To bring the best possible fish return to angler, we constantly perform experiments to refine our methodology. One concern was the fact that the fish we stock will experience different water chemistry parameters compared to the rearing hatchery. Traditional knowledge was to sit at the receiving water bodies edge and slowly temper the fish to the new body of water prior to stocking. This presents a problem to the hatchery in that there is a possibility of transferring a disease or an aquatic invasive species back to the hatchery. Through controlled experimentation we have determined that tempering will not increase survival of our eggs or stocked salmonids.

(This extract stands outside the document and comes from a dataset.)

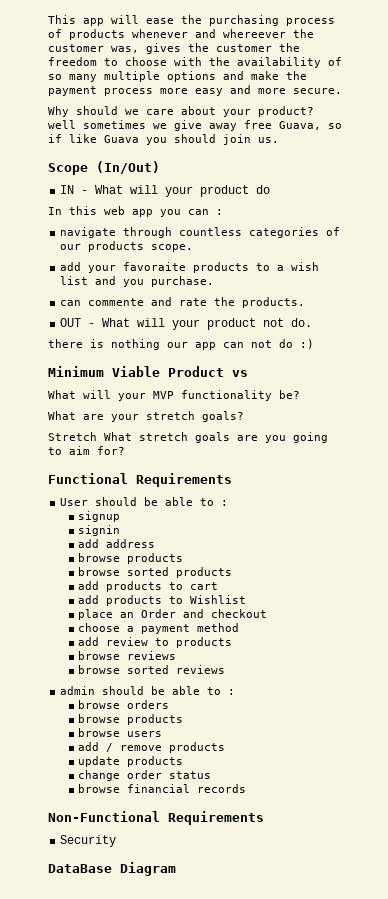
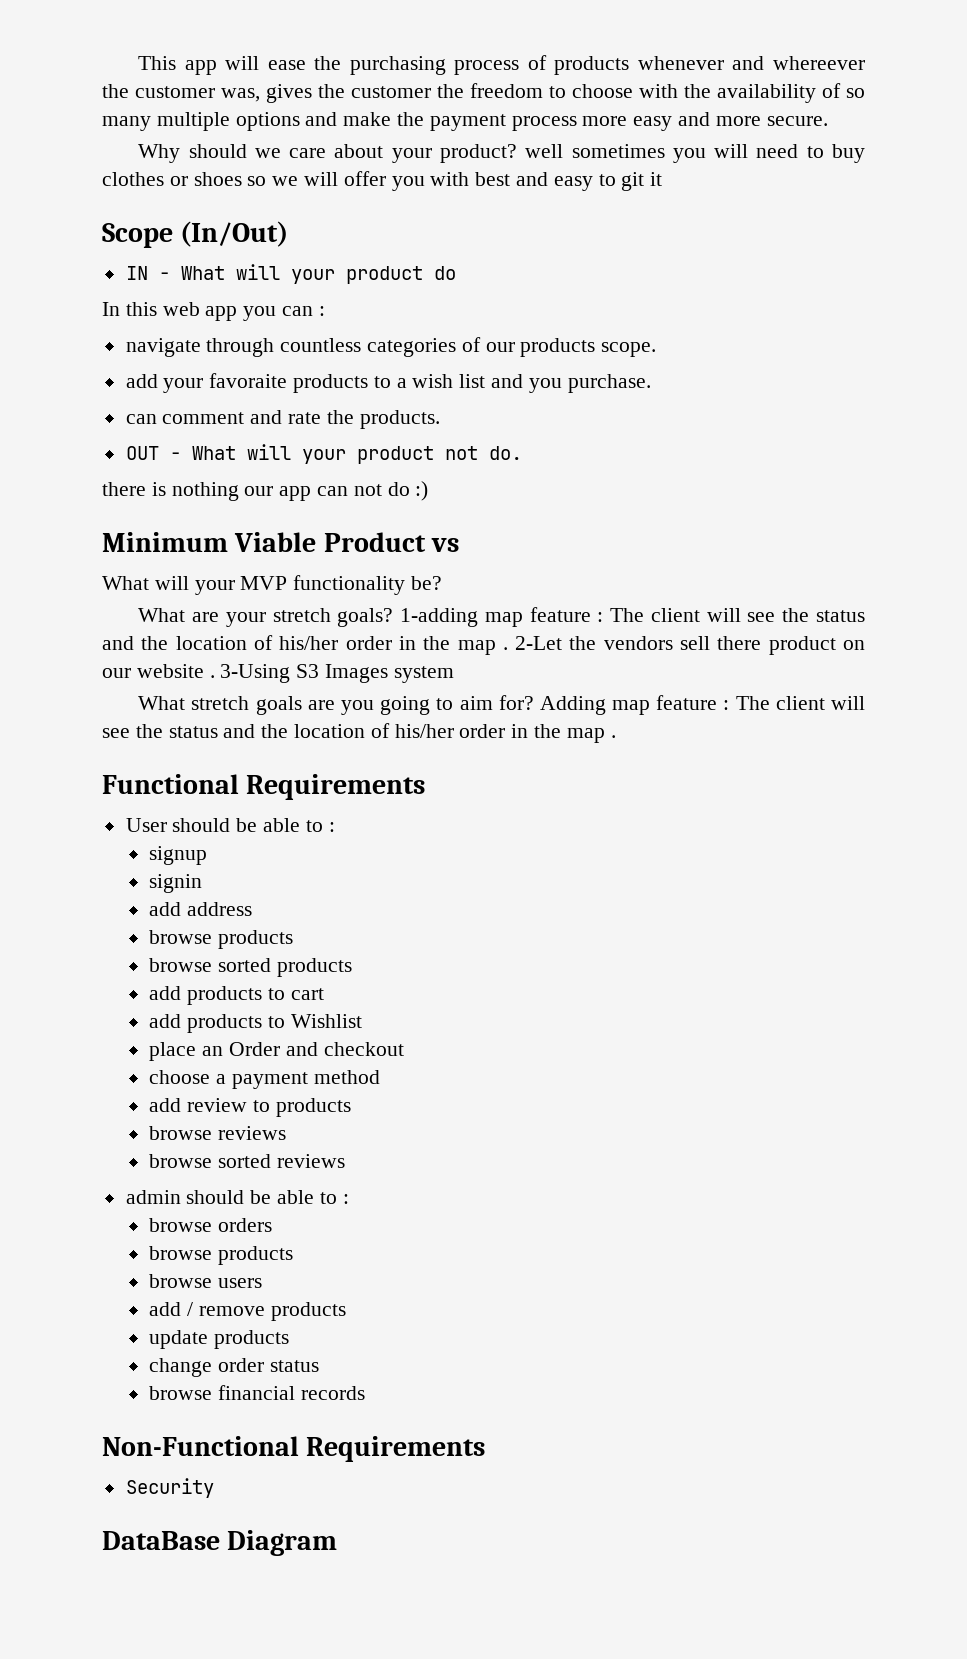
[153,120,342,131] [48,134,279,145] we give away free Guava, so if like Guava you should join us. -> [672,144,865,163] [102,171,663,191] you will need to buy clothes or shoes so we will offer you with best and easy to git it
[88,298,145,306] commente -> [162,412,245,424] comment
[48,432,97,441] // Stretch -> [400,607,865,627] [102,635,865,655] [102,664,454,683] 1-adding map feature : The client will see the status and the location of his/her order in the map . 2-Let the vendors sell there product on our website . 3-Using S3 Images system //
(125, 450) none -> [539,695,865,715] [102,723,616,743] Adding map feature : The client will see the status and the location of his/her order in the map .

     Published Research Articles:

Current and Future Research

  • Ammonia control methods for RAS walleye culture
  • Probiotic diets and their effect on Bacterial Coldwater Disease
  • Stocking success of catchable walleye 
  • RAS culture refinements for walleye, largemouth bass, musky, and bluegill
  • Submerged spray bars and their effect on radon levels in the hatchery
  • Otolith microstructure relating to different rearing techniques
  • Walleye egg petri dish culture refinements 
  • Standardization of walleye spawning methods 

What Does This Mean for You?

Hopefully fishermen and women are reaping the rewards of our research. Through a research-based approach to fish rearing, we have been able to substantially increase rainbow trout stocking size in the Black Hills to avoid Northern Pike predation. We are currently researching and refining methods to bring more sunfish and largemouth bass to our urban fisheries. We are researching ways to stock catchable size walleye. Plus, our research-based approach and collaboration with Lake Oahe fisheries managers ensures South Dakotans have Chinook salmon to catch every year.